Dalam Tafsir Al-Misbah (jilid 2) karya Quraish Shihab (2002: 443) dikatakan bahwa kelebihan yang dimaksud dalam ayat tersebut adalah bahwa secara umum lelaki lebih cenderung kepada olahraga, berburu, pekerjaan yang melibatkan gerakan dibanding wanita. Lelaki secara umum cenderung kepada tantangan dan perkelahian, sedangkan perempuan cenderung kepada kedamaian dan keramahan. Lelaki lebih agresif dan suka ribut, sementara wanita lebih tenang dan tenteram. Kelebihan-kelebihan yang disebutkan di atas merupakan sifat maskulinitas yang bisa dimiliki oleh laki-laki maupun perempuan.

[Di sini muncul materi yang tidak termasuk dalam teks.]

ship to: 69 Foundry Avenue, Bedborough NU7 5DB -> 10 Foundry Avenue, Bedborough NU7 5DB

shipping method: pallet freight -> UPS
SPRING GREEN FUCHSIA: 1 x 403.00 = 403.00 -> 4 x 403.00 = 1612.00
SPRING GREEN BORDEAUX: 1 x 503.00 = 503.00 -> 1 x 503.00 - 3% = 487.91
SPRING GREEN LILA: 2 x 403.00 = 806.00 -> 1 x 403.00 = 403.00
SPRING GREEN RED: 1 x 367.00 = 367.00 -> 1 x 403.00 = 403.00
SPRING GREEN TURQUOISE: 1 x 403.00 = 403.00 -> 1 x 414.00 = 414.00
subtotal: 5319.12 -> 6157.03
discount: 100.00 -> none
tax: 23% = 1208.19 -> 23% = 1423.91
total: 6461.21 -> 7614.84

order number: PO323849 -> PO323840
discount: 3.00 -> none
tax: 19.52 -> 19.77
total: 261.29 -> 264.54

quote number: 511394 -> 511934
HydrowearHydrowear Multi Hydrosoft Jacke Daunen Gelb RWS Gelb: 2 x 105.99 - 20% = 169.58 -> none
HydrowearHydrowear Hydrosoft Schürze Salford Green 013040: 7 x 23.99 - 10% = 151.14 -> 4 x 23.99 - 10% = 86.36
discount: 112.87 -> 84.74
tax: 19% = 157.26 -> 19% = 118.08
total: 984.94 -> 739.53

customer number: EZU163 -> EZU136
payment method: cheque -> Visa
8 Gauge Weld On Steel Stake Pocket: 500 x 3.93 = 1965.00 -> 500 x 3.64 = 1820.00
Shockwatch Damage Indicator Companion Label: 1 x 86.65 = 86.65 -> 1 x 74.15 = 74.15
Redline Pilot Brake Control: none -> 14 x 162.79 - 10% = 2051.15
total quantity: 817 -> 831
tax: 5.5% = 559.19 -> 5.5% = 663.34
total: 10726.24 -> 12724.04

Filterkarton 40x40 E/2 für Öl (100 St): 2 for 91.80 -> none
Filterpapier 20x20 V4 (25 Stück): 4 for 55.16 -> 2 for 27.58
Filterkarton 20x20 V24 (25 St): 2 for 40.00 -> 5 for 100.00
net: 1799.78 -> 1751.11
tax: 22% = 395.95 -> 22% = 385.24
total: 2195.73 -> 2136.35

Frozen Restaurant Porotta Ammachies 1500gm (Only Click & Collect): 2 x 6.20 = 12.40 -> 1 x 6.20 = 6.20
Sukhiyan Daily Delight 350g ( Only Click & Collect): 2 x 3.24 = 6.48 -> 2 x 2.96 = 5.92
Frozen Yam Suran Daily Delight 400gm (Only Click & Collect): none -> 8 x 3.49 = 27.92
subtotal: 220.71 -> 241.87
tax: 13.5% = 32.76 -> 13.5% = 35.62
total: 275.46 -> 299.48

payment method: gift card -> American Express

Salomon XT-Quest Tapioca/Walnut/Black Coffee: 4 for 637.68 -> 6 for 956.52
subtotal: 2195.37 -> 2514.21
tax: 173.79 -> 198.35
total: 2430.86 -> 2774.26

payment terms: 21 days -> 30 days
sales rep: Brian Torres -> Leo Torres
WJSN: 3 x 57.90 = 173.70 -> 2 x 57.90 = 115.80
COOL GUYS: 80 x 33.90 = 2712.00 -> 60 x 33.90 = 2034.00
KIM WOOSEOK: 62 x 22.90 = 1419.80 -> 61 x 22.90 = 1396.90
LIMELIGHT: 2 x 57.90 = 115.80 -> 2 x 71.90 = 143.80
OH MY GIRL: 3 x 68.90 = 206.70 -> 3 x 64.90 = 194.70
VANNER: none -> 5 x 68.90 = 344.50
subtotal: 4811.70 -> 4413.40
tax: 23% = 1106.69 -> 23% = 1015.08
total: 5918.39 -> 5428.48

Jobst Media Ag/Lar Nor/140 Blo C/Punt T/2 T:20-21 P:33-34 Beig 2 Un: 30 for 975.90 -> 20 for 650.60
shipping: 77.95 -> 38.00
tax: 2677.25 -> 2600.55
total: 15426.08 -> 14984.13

Baca juga: Nasaruddin Umar: Alquran Bedakan antara Gender dan Jenis Kelamin

Kemudian kata Al-Dzakar biasanya hanya ditujukan kepada benda atau sesuatu yang murni berjenis kelamin laki-laki. Seperti yang terdapat dalam Q.S. Ali Imran: 36:

فَلَمَّا وَضَعَتْهَا قَالَتْ رَبِّ اِنِّيْ وَضَعْتُهَآ اُنْثٰىۗ وَاللّٰهُ اَعْلَمُ بِمَا وَضَعَتْۗ وَلَيْسَ الذَّكَرُ كَالْاُنْثٰى ۚ وَاِنِّيْ سَمَّيْتُهَا مَرْيَمَ وَاِنِّيْٓ اُعِيْذُهَا بِكَ وَذُرِّيَّتَهَا مِنَ الشَّيْطٰنِ الرَّجِيْمِ

“Ketika melahirkannya, dia berkata, “Wahai Tuhanku, aku telah melahirkan anak perempuan.” Padahal, Allah lebih tahu apa yang dia (istri Imran) lahirkan. “Laki-laki tidak sama dengan perempuan. Aku memberinya nama Maryam serta memohon perlindungan-Mu untuknya dan anak cucunya dari setan yang terkutuk.”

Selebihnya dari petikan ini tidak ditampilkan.